What is needed - Your task is to copy the stretch of lines in the records below that begins with the line containing "- Optimized Strategies: Azusa" and ends with the line containing "and title sample", exactly as written, with nothing added.
-- Extracted material follows --
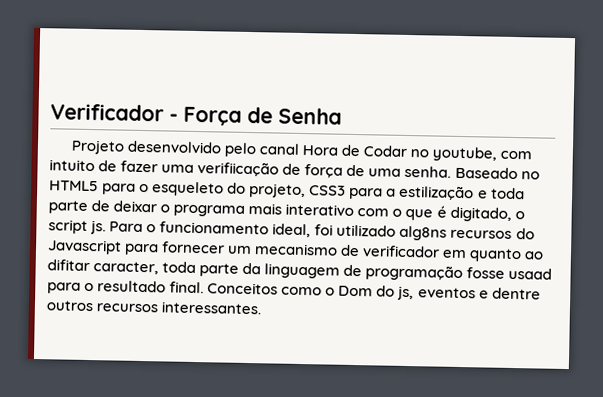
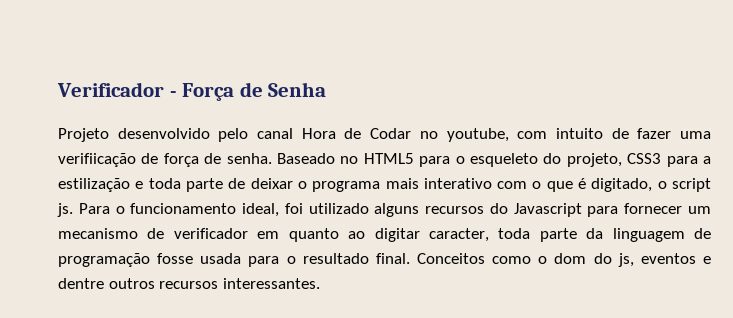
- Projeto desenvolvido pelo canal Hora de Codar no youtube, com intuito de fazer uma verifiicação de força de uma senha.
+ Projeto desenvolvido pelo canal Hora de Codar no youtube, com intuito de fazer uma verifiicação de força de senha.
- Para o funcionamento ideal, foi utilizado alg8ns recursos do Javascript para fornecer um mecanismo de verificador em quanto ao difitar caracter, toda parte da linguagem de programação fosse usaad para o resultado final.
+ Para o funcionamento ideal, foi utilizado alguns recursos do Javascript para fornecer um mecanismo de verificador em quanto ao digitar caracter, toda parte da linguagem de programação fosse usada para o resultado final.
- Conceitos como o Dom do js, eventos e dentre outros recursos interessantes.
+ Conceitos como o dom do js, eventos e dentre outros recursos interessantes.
-- Extracted material concluded --
-- Extracted material follows --
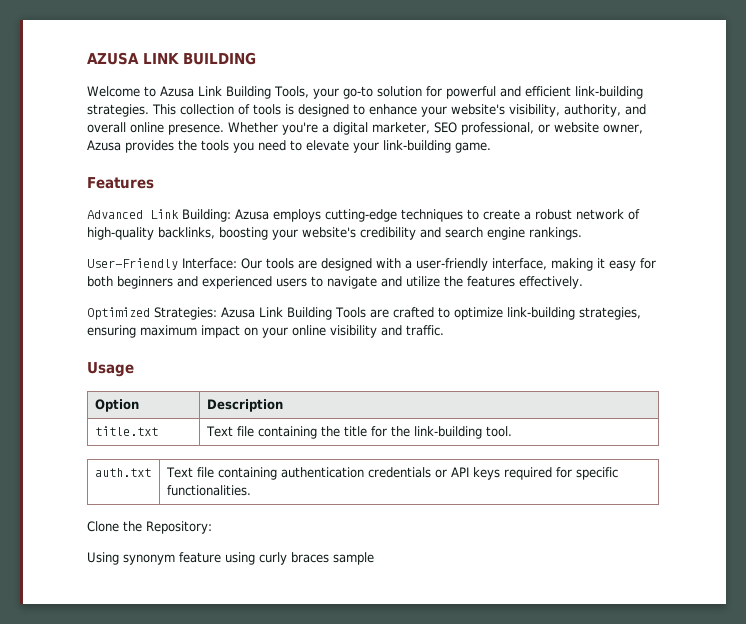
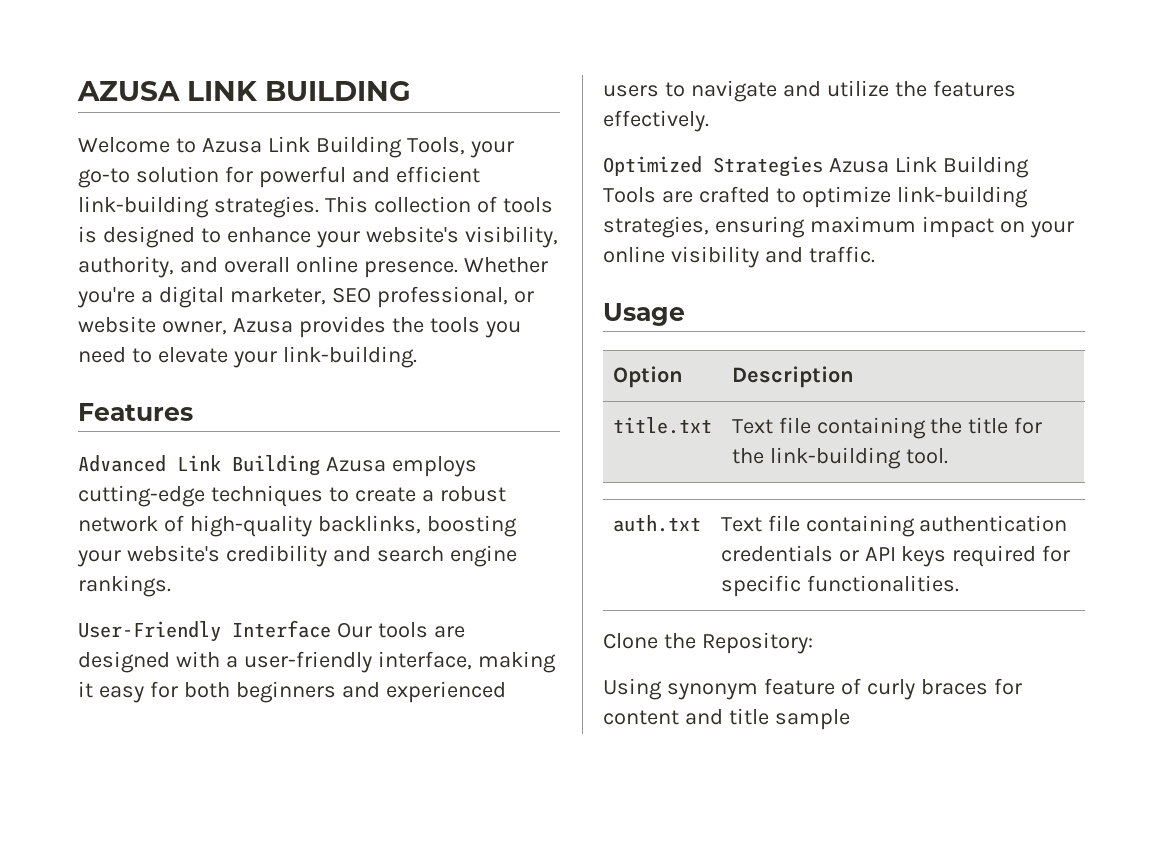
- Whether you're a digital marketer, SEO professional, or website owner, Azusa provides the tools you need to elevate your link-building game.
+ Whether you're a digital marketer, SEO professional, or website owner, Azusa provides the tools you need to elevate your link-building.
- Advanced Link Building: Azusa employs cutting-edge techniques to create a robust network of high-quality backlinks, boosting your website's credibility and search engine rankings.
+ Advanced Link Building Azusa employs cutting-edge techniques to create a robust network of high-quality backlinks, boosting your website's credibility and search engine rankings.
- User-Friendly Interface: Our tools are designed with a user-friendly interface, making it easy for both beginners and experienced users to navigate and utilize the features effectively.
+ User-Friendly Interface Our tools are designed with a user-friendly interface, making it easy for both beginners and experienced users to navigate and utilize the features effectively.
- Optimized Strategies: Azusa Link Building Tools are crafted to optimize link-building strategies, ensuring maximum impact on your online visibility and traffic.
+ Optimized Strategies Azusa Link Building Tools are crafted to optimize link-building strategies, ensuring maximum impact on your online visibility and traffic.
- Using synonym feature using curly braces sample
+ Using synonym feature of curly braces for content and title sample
-- Extracted material concluded --
Response area -
- Optimized Strategies: Azusa Link Building Tools are crafted to optimize link-building strategies, ensuring maximum impact on your online visibility and traffic.
+ Optimized Strategies Azusa Link Building Tools are crafted to optimize link-building strategies, ensuring maximum impact on your online visibility and traffic.
- Using synonym feature using curly braces sample
+ Using synonym feature of curly braces for content and title sample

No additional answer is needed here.